• _EXERCISE DIRECTIONS_:
For this exercise, output the entries below exactly from the line that holds "12.6c.9-1.5 2-1.5 2.9" to the line that holds "-25,31 +25,31 @@", both ends included. No pictures belong in the copy.

-- SUPPLIED MATERIAL follows --

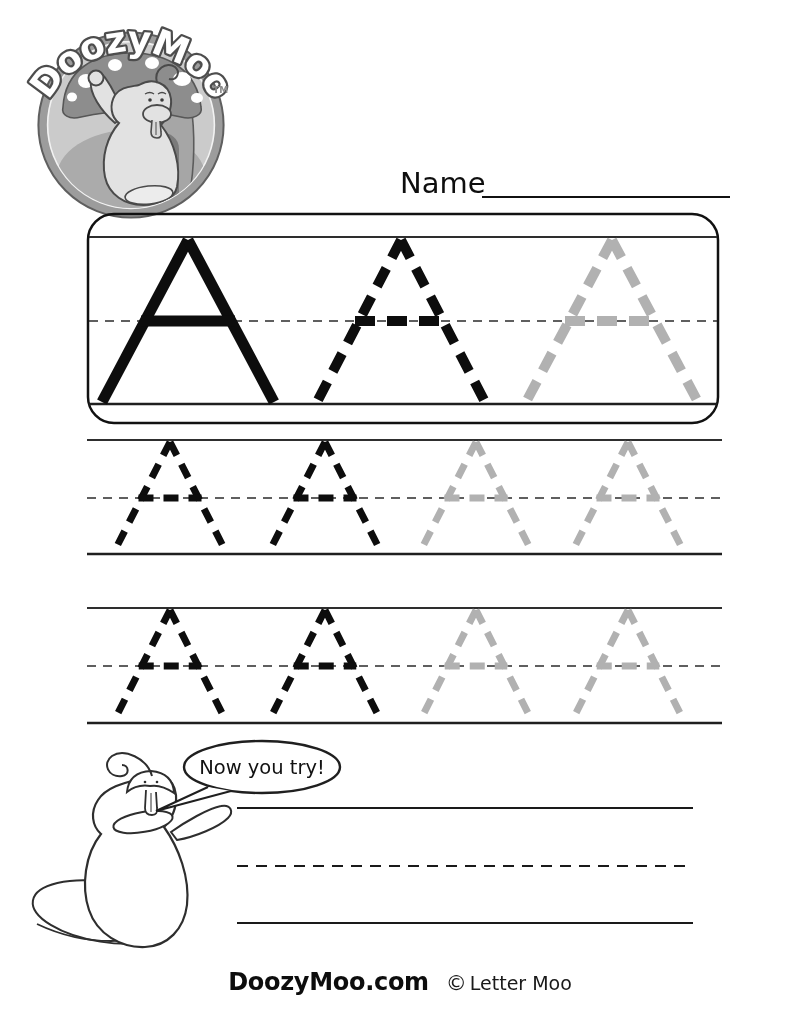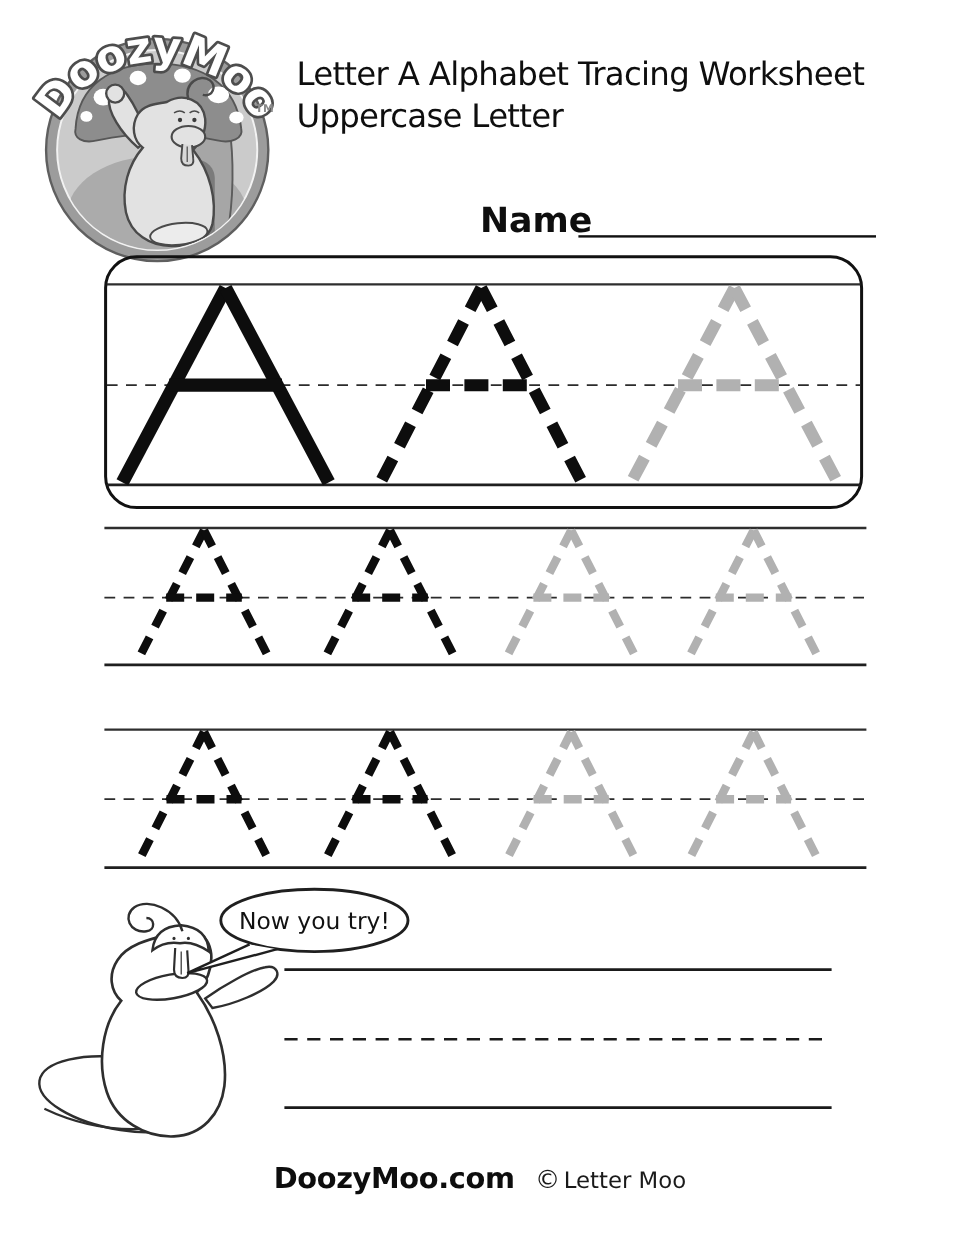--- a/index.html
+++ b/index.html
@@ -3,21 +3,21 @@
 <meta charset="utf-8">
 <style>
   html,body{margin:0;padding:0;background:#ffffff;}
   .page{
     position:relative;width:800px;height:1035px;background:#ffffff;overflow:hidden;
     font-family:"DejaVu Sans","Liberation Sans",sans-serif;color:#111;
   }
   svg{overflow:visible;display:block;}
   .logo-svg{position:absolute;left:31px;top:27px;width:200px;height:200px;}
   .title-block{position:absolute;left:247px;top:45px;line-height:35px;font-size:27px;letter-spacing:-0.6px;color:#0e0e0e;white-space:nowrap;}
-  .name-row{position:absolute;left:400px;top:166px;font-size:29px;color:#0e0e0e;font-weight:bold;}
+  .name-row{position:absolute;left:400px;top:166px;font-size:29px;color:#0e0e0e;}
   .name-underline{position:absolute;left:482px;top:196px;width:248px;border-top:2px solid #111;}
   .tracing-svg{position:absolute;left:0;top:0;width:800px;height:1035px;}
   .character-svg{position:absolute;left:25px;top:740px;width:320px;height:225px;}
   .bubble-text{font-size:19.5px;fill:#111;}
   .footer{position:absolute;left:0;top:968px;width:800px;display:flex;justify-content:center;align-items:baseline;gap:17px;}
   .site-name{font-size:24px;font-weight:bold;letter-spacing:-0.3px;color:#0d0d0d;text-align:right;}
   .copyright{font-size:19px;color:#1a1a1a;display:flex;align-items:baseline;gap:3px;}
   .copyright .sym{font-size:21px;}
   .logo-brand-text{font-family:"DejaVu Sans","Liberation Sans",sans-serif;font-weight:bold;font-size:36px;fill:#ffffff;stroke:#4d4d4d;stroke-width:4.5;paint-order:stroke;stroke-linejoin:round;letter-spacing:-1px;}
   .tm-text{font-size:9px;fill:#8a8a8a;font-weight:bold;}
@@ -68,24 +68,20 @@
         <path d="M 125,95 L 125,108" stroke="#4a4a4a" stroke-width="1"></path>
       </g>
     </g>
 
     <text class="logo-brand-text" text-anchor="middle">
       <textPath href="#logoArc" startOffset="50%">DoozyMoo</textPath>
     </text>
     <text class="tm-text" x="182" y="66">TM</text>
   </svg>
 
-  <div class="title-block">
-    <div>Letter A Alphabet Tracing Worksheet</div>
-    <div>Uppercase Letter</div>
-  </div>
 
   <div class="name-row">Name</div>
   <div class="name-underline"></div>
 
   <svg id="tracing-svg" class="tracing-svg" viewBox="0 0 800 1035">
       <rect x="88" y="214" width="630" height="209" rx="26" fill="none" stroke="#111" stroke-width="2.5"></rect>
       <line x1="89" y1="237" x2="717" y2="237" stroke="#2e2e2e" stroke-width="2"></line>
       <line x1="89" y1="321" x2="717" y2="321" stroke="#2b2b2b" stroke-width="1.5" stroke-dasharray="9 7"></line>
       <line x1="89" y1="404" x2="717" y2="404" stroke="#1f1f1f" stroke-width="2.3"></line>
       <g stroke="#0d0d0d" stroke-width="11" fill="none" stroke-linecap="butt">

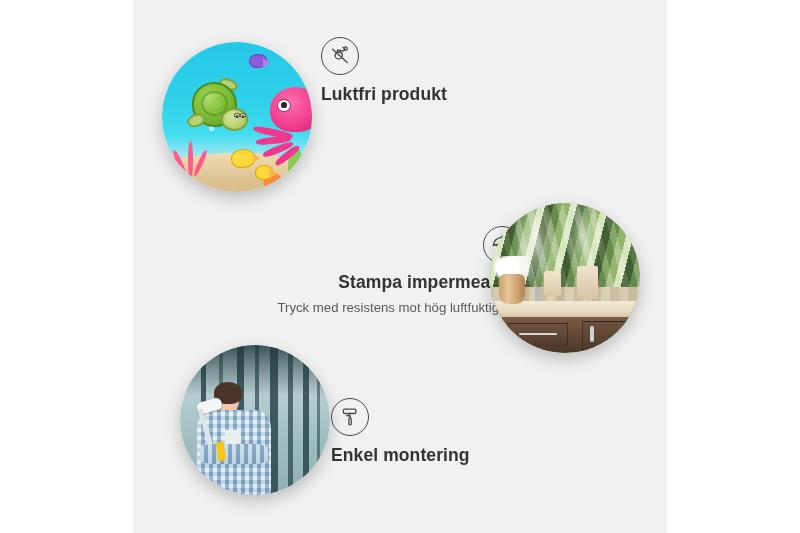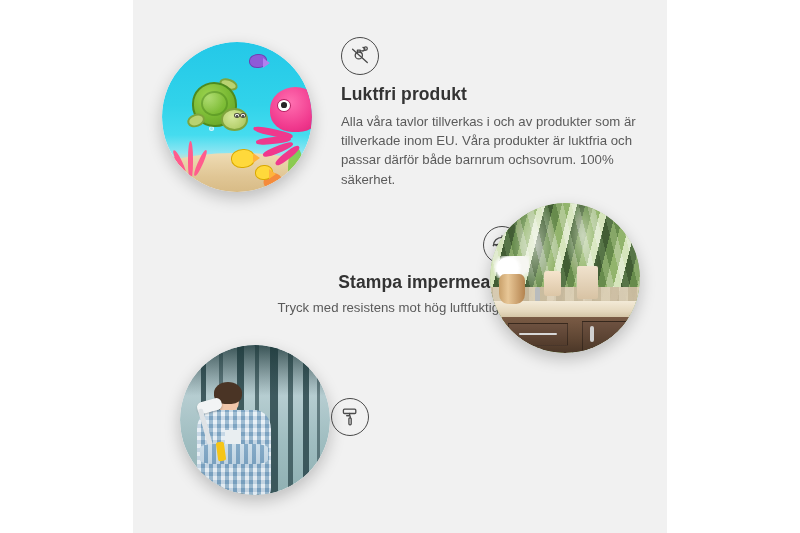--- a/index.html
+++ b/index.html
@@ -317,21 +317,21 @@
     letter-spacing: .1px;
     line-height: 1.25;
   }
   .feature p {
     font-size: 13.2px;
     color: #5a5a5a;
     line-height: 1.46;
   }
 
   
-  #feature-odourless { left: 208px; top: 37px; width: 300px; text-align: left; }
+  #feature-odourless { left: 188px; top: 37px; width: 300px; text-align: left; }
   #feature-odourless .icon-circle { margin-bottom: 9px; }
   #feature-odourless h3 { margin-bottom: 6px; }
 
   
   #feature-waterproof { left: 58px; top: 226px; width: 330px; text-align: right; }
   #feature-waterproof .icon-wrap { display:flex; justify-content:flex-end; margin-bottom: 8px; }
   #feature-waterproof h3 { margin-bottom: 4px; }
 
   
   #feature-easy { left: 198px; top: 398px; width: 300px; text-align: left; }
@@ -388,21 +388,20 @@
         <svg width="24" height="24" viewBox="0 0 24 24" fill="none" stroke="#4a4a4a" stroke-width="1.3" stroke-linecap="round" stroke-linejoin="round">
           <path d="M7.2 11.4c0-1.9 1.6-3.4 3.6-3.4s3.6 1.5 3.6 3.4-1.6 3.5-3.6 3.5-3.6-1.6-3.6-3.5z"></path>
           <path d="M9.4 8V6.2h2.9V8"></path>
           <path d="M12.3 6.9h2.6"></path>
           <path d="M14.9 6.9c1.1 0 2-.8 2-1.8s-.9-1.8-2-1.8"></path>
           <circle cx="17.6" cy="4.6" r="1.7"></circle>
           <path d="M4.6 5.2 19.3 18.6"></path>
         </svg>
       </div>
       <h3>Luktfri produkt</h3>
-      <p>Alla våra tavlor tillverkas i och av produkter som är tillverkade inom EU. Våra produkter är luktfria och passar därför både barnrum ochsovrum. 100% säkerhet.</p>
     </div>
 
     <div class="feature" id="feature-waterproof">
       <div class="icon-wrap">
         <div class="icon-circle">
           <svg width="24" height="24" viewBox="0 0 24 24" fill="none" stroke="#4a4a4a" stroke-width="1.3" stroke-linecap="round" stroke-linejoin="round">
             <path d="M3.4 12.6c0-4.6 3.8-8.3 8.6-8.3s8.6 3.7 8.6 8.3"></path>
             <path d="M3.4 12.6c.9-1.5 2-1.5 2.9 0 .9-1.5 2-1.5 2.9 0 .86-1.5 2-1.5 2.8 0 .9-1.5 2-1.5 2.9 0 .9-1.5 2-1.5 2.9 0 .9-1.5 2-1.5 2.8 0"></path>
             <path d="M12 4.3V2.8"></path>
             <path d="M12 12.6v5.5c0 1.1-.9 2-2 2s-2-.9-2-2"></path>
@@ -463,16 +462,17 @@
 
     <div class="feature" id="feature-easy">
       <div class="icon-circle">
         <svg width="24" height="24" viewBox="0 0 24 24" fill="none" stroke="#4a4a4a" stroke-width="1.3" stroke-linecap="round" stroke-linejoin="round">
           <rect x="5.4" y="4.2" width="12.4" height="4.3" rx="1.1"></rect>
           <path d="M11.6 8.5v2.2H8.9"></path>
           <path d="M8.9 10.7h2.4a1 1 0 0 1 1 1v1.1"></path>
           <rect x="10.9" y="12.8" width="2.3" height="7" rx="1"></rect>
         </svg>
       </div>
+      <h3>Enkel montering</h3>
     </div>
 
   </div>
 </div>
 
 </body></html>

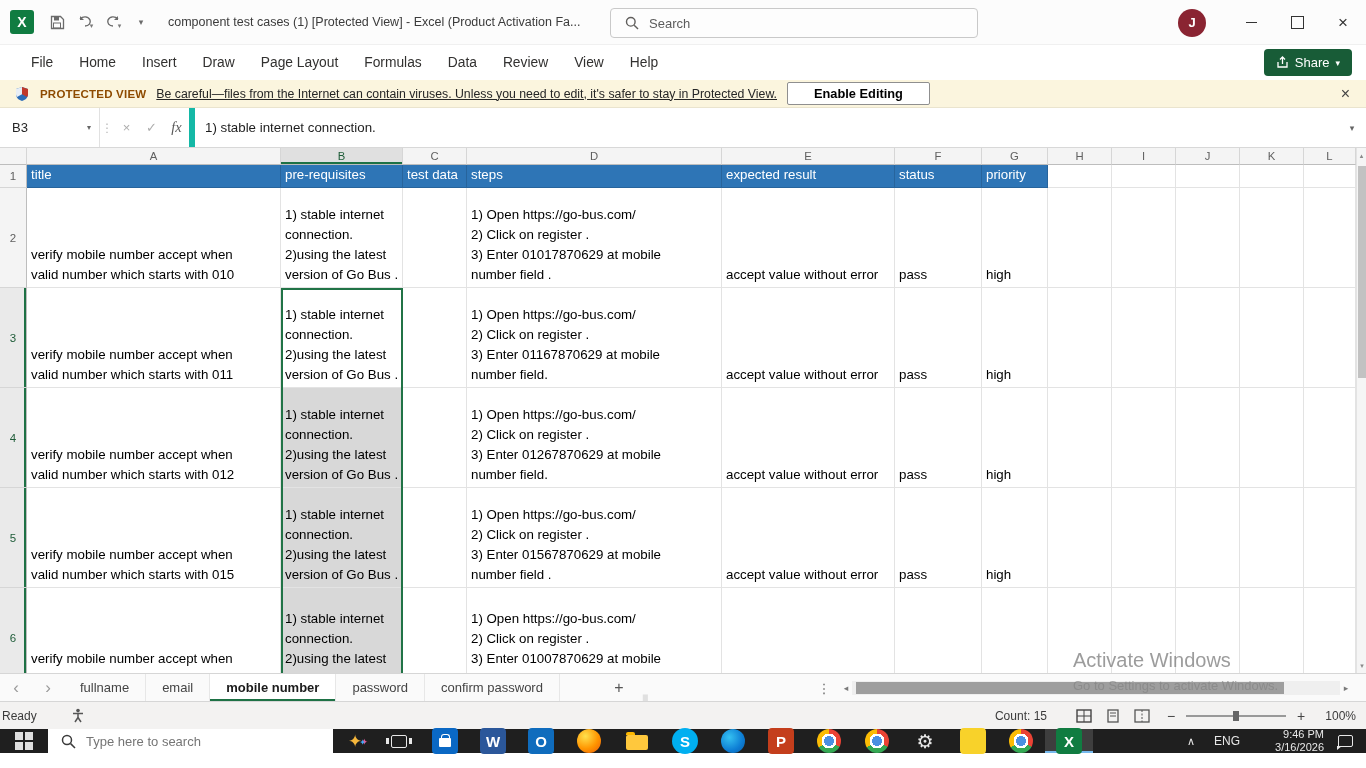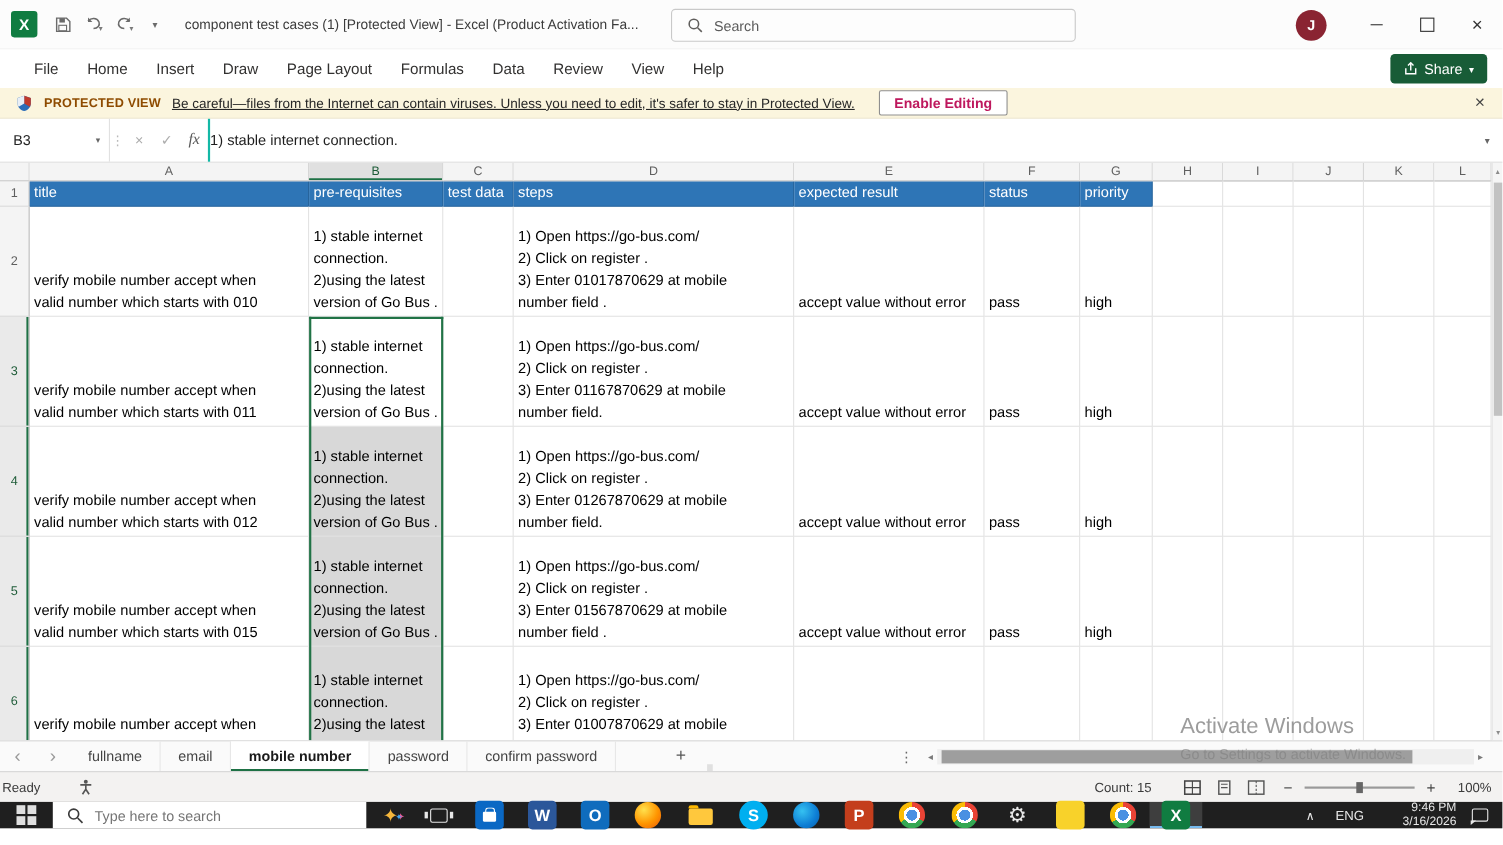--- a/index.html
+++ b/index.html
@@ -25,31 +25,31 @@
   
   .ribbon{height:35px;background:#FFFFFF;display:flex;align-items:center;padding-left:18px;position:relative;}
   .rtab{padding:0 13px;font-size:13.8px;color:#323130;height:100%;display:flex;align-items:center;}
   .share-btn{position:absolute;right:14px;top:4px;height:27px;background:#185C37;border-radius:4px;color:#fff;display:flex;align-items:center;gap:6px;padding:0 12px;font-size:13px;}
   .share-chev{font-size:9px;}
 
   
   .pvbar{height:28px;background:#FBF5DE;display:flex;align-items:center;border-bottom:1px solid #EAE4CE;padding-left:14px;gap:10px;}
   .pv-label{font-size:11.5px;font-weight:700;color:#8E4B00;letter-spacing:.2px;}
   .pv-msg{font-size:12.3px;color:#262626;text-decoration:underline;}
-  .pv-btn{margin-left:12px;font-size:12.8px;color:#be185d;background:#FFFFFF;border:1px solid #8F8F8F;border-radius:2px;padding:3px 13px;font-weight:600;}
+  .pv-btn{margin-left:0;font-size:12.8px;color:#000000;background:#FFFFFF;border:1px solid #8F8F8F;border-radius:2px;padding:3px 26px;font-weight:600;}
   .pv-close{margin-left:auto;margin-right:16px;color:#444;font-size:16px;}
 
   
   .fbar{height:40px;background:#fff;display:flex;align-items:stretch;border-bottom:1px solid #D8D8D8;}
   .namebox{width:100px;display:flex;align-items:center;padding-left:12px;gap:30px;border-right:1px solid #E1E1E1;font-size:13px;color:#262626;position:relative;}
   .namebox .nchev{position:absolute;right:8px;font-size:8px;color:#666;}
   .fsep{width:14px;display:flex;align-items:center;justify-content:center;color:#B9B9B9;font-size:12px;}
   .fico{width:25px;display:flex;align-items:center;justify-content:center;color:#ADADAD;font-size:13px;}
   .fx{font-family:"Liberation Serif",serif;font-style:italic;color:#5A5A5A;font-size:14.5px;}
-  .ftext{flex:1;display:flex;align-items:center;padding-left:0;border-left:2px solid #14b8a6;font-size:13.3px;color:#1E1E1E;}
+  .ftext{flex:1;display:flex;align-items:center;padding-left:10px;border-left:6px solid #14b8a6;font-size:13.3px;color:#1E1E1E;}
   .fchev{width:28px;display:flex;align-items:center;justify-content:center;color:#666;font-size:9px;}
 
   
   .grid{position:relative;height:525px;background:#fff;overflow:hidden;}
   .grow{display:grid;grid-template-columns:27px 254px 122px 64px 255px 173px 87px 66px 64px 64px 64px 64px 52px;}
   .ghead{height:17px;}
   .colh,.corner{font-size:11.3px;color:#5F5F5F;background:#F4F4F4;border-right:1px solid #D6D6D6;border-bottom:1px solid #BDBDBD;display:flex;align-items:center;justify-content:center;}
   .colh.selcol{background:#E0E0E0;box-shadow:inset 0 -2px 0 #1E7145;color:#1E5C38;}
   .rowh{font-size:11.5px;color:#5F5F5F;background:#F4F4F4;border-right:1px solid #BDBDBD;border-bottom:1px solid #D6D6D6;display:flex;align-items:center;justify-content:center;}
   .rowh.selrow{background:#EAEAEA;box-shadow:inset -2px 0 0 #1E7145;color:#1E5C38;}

-- SUPPLIED MATERIAL concluded --

• _WRITTEN SOLUTION_:
             <path d="M3.4 12.6c.9-1.5 2-1.5 2.9 0 .9-1.5 2-1.5 2.9 0 .86-1.5 2-1.5 2.8 0 .9-1.5 2-1.5 2.9 0 .9-1.5 2-1.5 2.9 0 .9-1.5 2-1.5 2.8 0"></path>
             <path d="M12 4.3V2.8"></path>
             <path d="M12 12.6v5.5c0 1.1-.9 2-2 2s-2-.9-2-2"></path>
@@ -463,16 +462,17 @@
 
     <div class="feature" id="feature-easy">
       <div class="icon-circle">
         <svg width="24" height="24" viewBox="0 0 24 24" fill="none" stroke="#4a4a4a" stroke-width="1.3" stroke-linecap="round" stroke-linejoin="round">
           <rect x="5.4" y="4.2" width="12.4" height="4.3" rx="1.1"></rect>
           <path d="M11.6 8.5v2.2H8.9"></path>
           <path d="M8.9 10.7h2.4a1 1 0 0 1 1 1v1.1"></path>
           <rect x="10.9" y="12.8" width="2.3" height="7" rx="1"></rect>
         </svg>
       </div>
+      <h3>Enkel montering</h3>
     </div>
 
   </div>
 </div>
 
 </body></html>

--- a/index.html
+++ b/index.html
@@ -25,31 +25,31 @@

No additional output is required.